HAUSFATHER: So, part of the problem is that climate change in general has become a political hot button issue, and, unfortunately, it means that the way that the people interpret the science is shaped by their preconceptions and by what they think may be the implications of that science. And I think a lot of people who wanted to dismiss or sort of downgrade the importance of climate change had been focusing a lot on this apparent pause in recent temperatures, and when NOAA revised the records to show that, wait a minute, a lot of this apparent pause was due to an error in how we measure ocean temperatures, that wasn't very palatable to them, and so I think it wasn't so much because they deeply understood the science involved and thought NOAA had made some sort of mistake. It's that they didn't like the implications of their results, and, in general, the way science works is, when you disagree with the result you don't go after the scientists' emails, you ask other scientists to replicate it.

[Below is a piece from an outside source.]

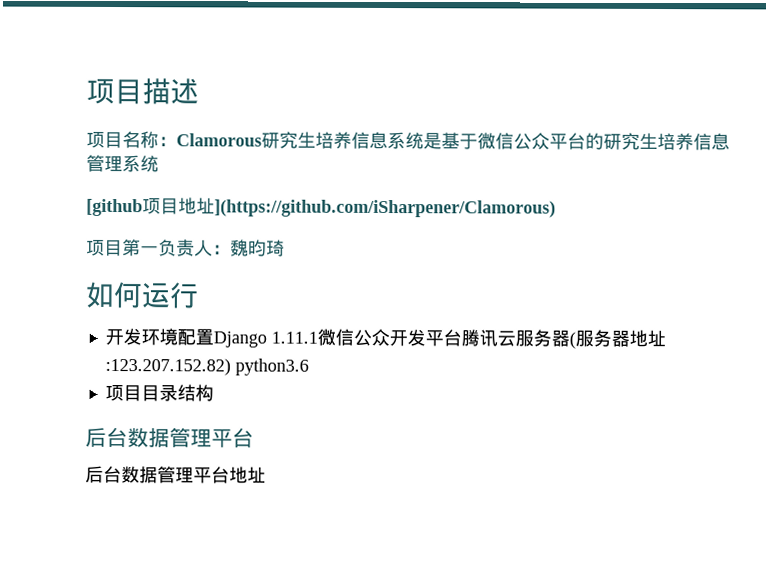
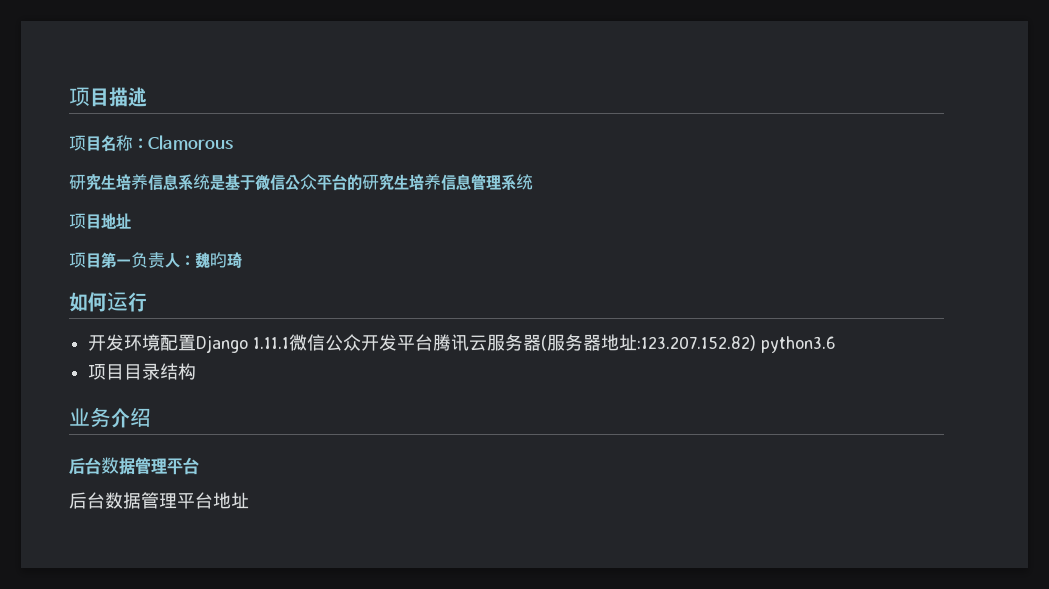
(262, 140) none -> (233, 142) //
[86,198,143,217] [github -> (533, 182) none
[214,199,556,218] ](https://github.com/iSharpener/Clamorous) -> (131, 221) none
(214, 393) none -> [69,407,151,428] // 业务介绍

And what Congress should have done is ask the National Academy of Sciences, which is an institution set up by Abraham Lincoln to advise Congress on scientific matters, to look into this if they think that a government agency like NOAA is not doing its job properly.
CURWOOD: Scientific approach generally says that sooner or later what we think is true today won't be true in the future, that we'll find a new information that better informs us. How do you take that fact of scientific life and blend that with the policy world that wants a decision, that wants clarity?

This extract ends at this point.